Eco Conscious Decluttering ideas

I understand that intentionally organizing and then distributing your unwanted items to more eco friendly places than the dump will be more work. However, it makes me feel better and therefor I am willing to try! It’s a long list, but hopefully there are one or two things you may want to try out)…

Clothing

  • Clothing swap
    This is a fun one! It gives you an excuse to get together with friends, get rid of clothing items you no longer need and possibly leave with some new-to you-items. We (Natalie & Clarrissa) have hosted several of these!

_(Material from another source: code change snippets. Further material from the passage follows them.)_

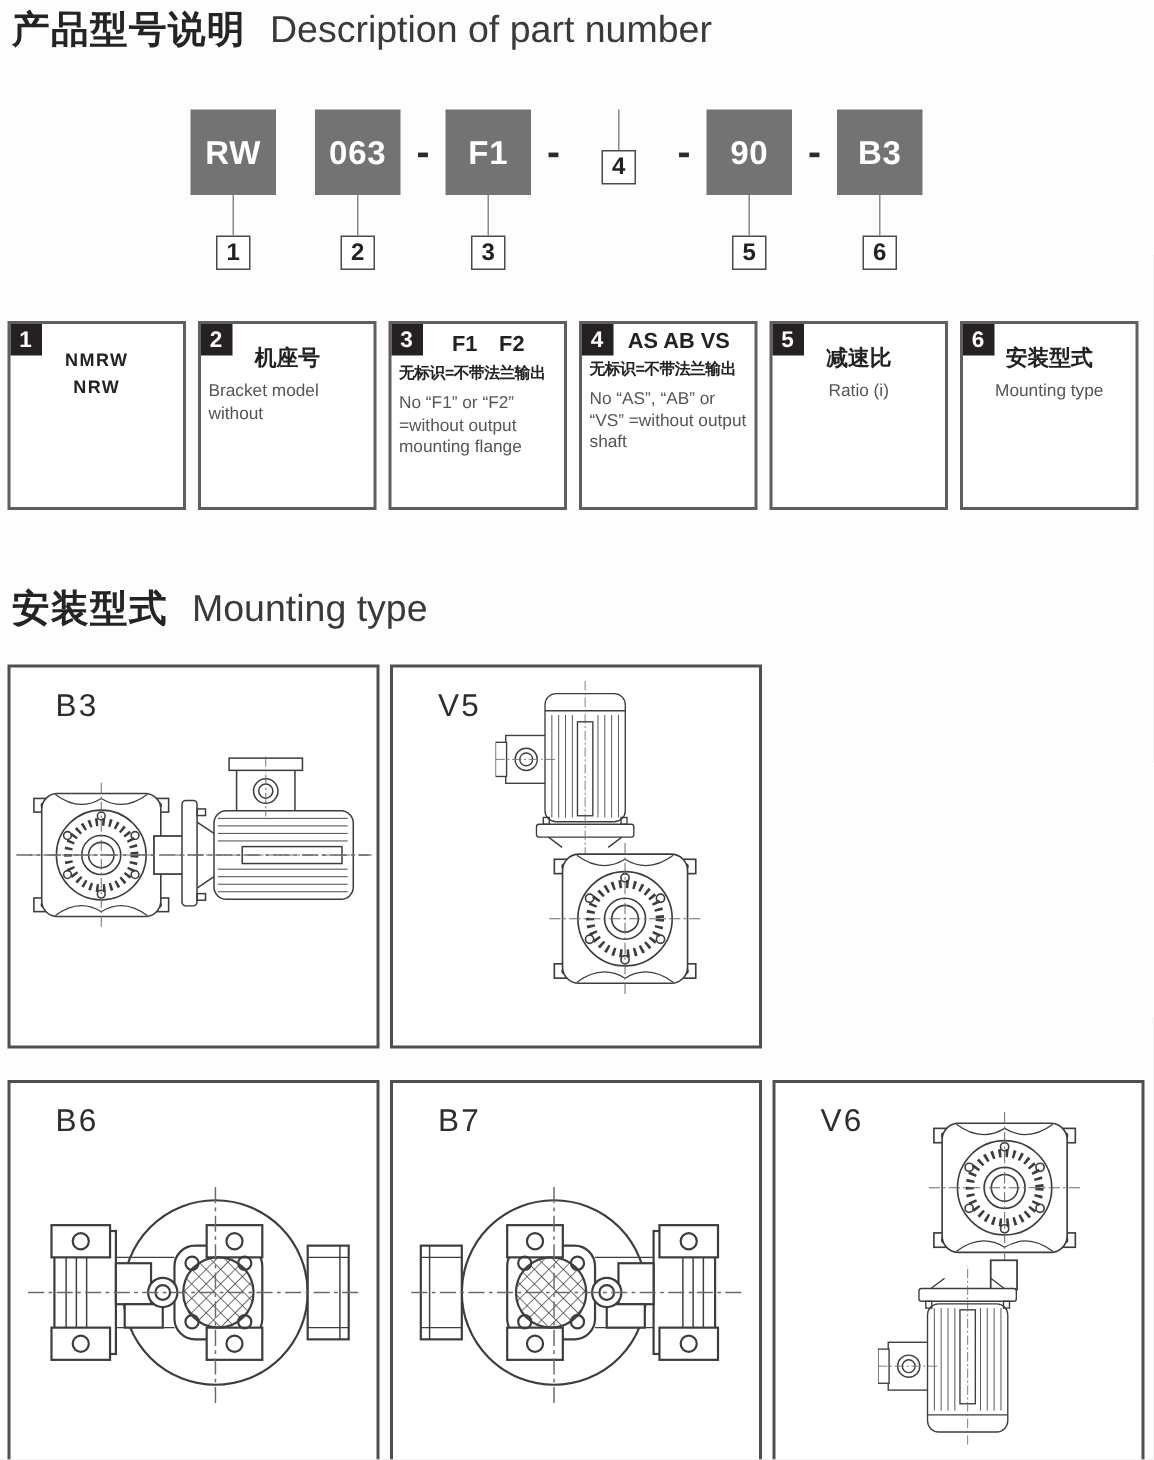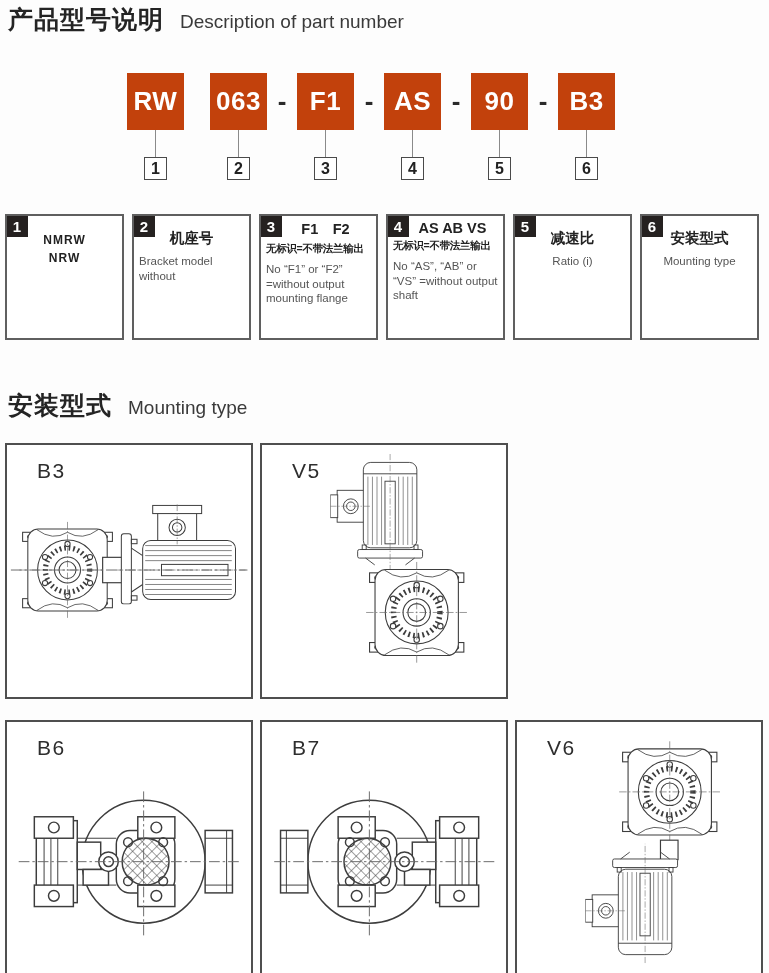--- a/index.html
+++ b/index.html
@@ -1,27 +1,27 @@
 <!DOCTYPE html>
 <html><head>
 <meta charset="utf-8">
 <style>
   html,body{margin:0;padding:0;background:#e8e8e8;}
   .page{position:relative;width:769px;height:973px;margin:0 auto;background:#fdfdfd;
         font-family:Liberation Sans, sans-serif;color:#2b2b2b;overflow:hidden;}
   
   .title-row{position:absolute;left:8px;display:flex;align-items:baseline;gap:16px;white-space:nowrap;}
   .title-zh{font-size:25px;font-weight:700;letter-spacing:1px;color:#242424;}
-  .title-en{font-size:19px;color:#3a3a3a;}
+  .title-en{font-size:25px;color:#3a3a3a;}
   #title1{top:3px;}
   #title2{top:389px;}
   
   .pn-row{position:absolute;left:127px;top:73px;display:flex;align-items:flex-start;}
   .pn-unit{width:57px;display:flex;flex-direction:column;align-items:center;}
-  .pn-block{width:57px;height:57px;background:#c2410c;color:#fff;font-size:26px;font-weight:700;
+  .pn-block{width:57px;height:57px;background:#737373;color:#fff;font-size:22px;font-weight:700;
             display:flex;align-items:center;justify-content:center;letter-spacing:.5px;}
   .pn-line{width:1px;height:27px;background:#8a8a8a;}
   .pn-num{width:21px;height:21px;border:1.5px solid #4a4a4a;background:#fff;
           display:flex;align-items:center;justify-content:center;font-size:16px;font-weight:700;color:#222;}
   .pn-sep{width:30px;height:57px;display:flex;align-items:center;justify-content:center;
           font-size:26px;font-weight:700;color:#2a2a2a;}
   .pn-sep.blank{width:26px;}
   
   .legend{position:absolute;left:5px;top:214px;display:flex;gap:8px;}
   .lcell{position:relative;width:119px;height:126px;border:2px solid #5f5f5f;background:#fff;
@@ -177,21 +177,20 @@
       <div class="pn-num">2</div>
     </div>
     <div class="pn-sep">-</div>
     <div class="pn-unit">
       <div class="pn-block">F1</div>
       <div class="pn-line"></div>
       <div class="pn-num">3</div>
     </div>
     <div class="pn-sep">-</div>
     <div class="pn-unit">
-      <div class="pn-block">AS</div>
       <div class="pn-line"></div>
       <div class="pn-num">4</div>
     </div>
     <div class="pn-sep">-</div>
     <div class="pn-unit">
       <div class="pn-block">90</div>
       <div class="pn-line"></div>
       <div class="pn-num">5</div>
     </div>
     <div class="pn-sep">-</div>

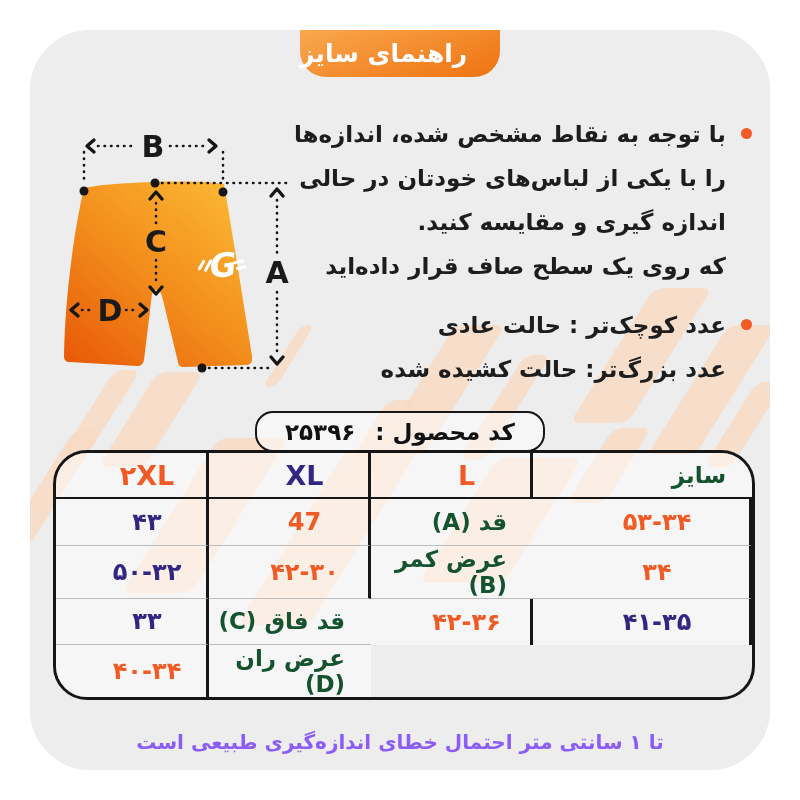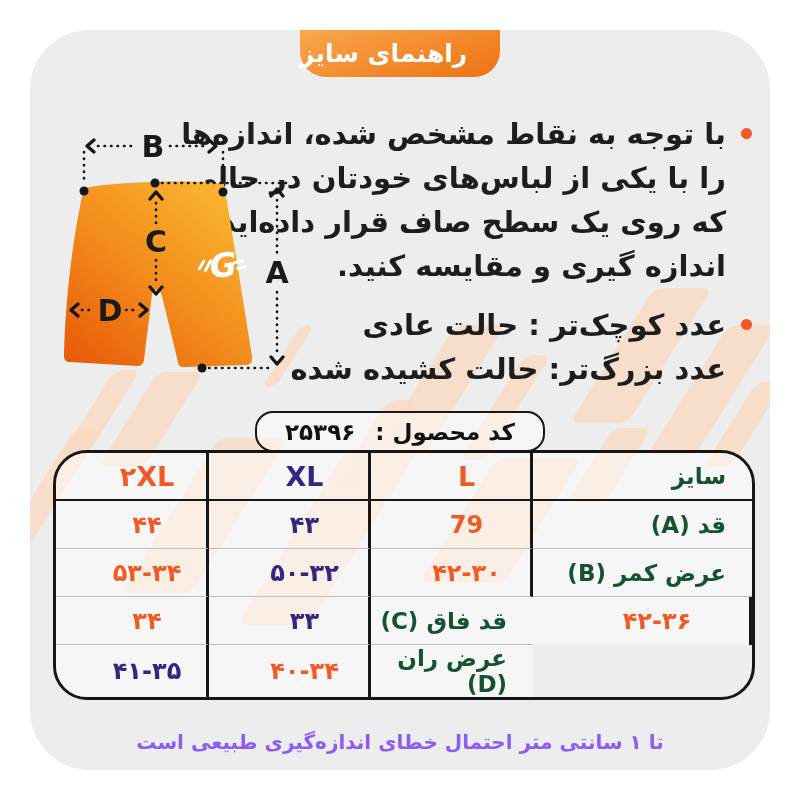--- a/index.html
+++ b/index.html
@@ -16,21 +16,21 @@
   .watermark{position:absolute;inset:0;z-index:0;}
   .stripe{position:absolute;background:var(--watermark);opacity:.8;
     border-radius:9px;transform:skewX(-32deg);}
   
   .banner{position:absolute;left:270px;top:0;width:200px;height:47px;z-index:3;
     background:linear-gradient(160deg,var(--banner-g1),var(--banner-g2));
     border-radius:0 0 26px 26px;display:flex;align-items:center;justify-content:flex-start;
     color:#fff;font-weight:bold;font-size:25px;}
   
   .bullets{position:absolute;top:82px;right:16px;width:480px;z-index:2;
-    direction:rtl;color:#1d1d1d;font-weight:bold;font-size:29px;}
+    direction:rtl;color:#1d1d1d;font-weight:bold;font-size:23px;}
   .bullet-item{position:relative;padding-right:28px;}
   .bullet-item + .bullet-item{margin-top:15px;}
   .dot{position:absolute;right:2px;top:16px;width:11px;height:11px;border-radius:50%;
     background:var(--accent);}
   .bline{line-height:44px;text-align:start;white-space:nowrap;}
   
   .shorts-wrap{position:absolute;left:20px;top:90px;width:250px;height:260px;z-index:2;}
   .meas{stroke:var(--ink);stroke-width:2.6;fill:none;stroke-linecap:round;
     stroke-dasharray:0.5 6;}
   .chev{stroke:var(--ink);stroke-width:3.4;fill:none;stroke-linecap:round;
@@ -88,22 +88,22 @@
 
   <div class="banner">
     <span>راهنمای سایز</span>
   </div>
 
   <div class="bullets">
     <div class="bullet-item">
       <span class="dot"></span>
       <div class="bline">با توجه به نقاط مشخص شده، اندازه‌ها</div>
       <div class="bline">را با یکی از لباس‌های خودتان در حالی</div>
+      <div class="bline">اندازه گیری و مقایسه کنید.</div>
       <div class="bline">که روی یک سطح صاف قرار داده‌اید</div>
-      <div class="bline">اندازه گیری و مقایسه کنید.</div>
     </div>
     <div class="bullet-item">
       <span class="dot"></span>
       <div class="bline">عدد کوچک‌تر : حالت عادی</div>
       <div class="bline">عدد بزرگ‌تر: حالت کشیده شده</div>
     </div>
   </div>
 
   <div class="shorts-wrap">
     <svg width="250" height="260" viewBox="0 0 250 260">
@@ -172,23 +172,22 @@
     <span>۲۵۳۹۶</span>
   </div>
 
   <div class="size-table">
 
     <div class="cell hdr vline c-accent">۲XL</div>
     <div class="cell hdr vline c-navy">XL</div>
     <div class="cell hdr vline c-accent">L</div>
     <div class="cell hdr labelc">سایز</div>
 
-    <div class="cell rowsep vline c-accent">۴۴</div>
     <div class="cell rowsep vline c-navy">۴۳</div>
-    <div class="cell rowsep vline c-accent">79</div>
+    <div class="cell rowsep vline c-accent">47</div>
     <div class="cell rowsep labelc">قد (A)</div>
 
     <div class="cell rowsep vline c-accent">۵۳-۳۴</div>
     <div class="cell rowsep vline c-navy">۵۰-۳۲</div>
     <div class="cell rowsep vline c-accent">۴۲-۳۰</div>
     <div class="cell rowsep labelc">عرض کمر (B)</div>
 
     <div class="cell rowsep vline c-accent">۳۴</div>
     <div class="cell rowsep vline c-navy">۳۳</div>
     <div class="cell rowsep labelc">قد فاق (C)</div>

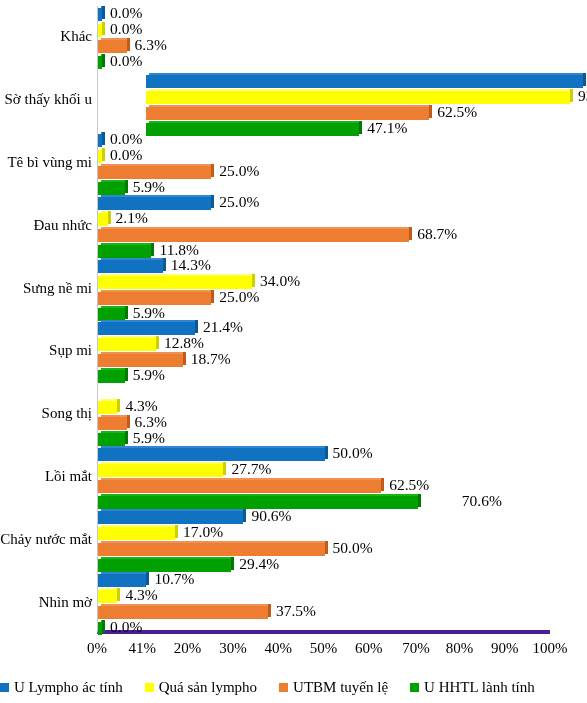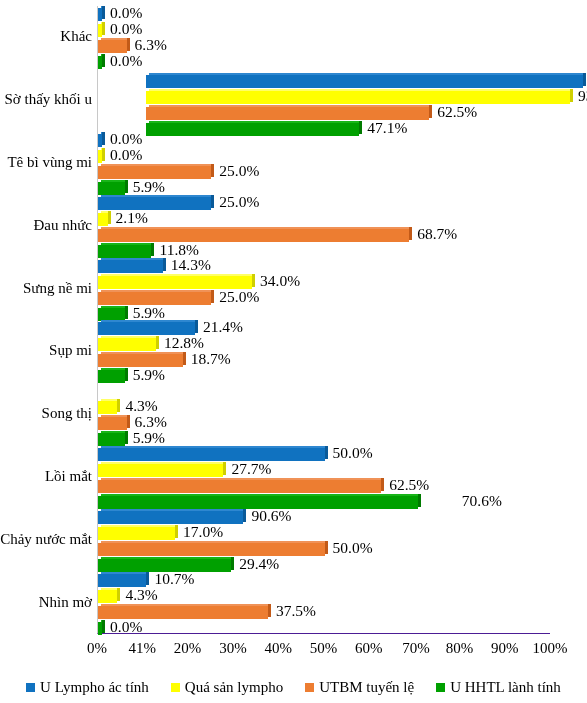--- a/index.html
+++ b/index.html
@@ -21,21 +21,21 @@
   }
 
   
   .plot-area {
     position: absolute;
     left: 97px;
     top: 6px;
     width: 453px;   
     height: 628px;
     border-left: 1px solid #c8c8c8;
-    border-bottom: 1px solid #4c1d95;
+    border-bottom: 4px solid #4c1d95;
   }
 
   .cat-group {
     position: absolute;
     left: 0;
     width: 100%;
   }
 
   .bar-row {
     position: relative;
@@ -130,21 +130,20 @@
   }
 
   
   .legend {
     position: absolute;
     left: 0;
     top: 675px;
     width: 587px;
     height: 24px;
     display: flex;
-    justify-content: center;
     align-items: center;
     gap: 22px;
   }
   .legend-item {
     display: flex;
     align-items: center;
     gap: 5px;
     font-size: 15px;
     color: #000;
     white-space: nowrap;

All you need to do is invite people to bring clothing/shoes/accessories they not longer fit or wear. Once everyone is in one place spread out the clothing and enjoy the company while you “shop” through and try on (if you’d like) the clothing others have brought. Hopefully you leave with a few new items and you have given the ones you weren’t wearing a new home. WIN- WIN
  • Local Buy & Sell Sites
    This is a bit of front end work as you need to take pictures and list your items but there are shortcuts. There are several options for where to post and it really depends where you live. Some examples we know of include: Facebook Marketplace, Kijiji, CraigsList. Depending how quickly you want the items gone and what they are worth you may want to consider listing them as FREE. Of course if you think you can get a bit of money for them, be our guest! Either way you are giving your clothes a new home.
    If you want to list the items individually you may get more of a response. However if you want to quickly find your clothes a new home, I often see clothing listed as a “lot”. So I could list a large pile of my clothing as a “women’s casual clothing lot size XYZ” or “women’s sun dresses sizes XYZ”, for example.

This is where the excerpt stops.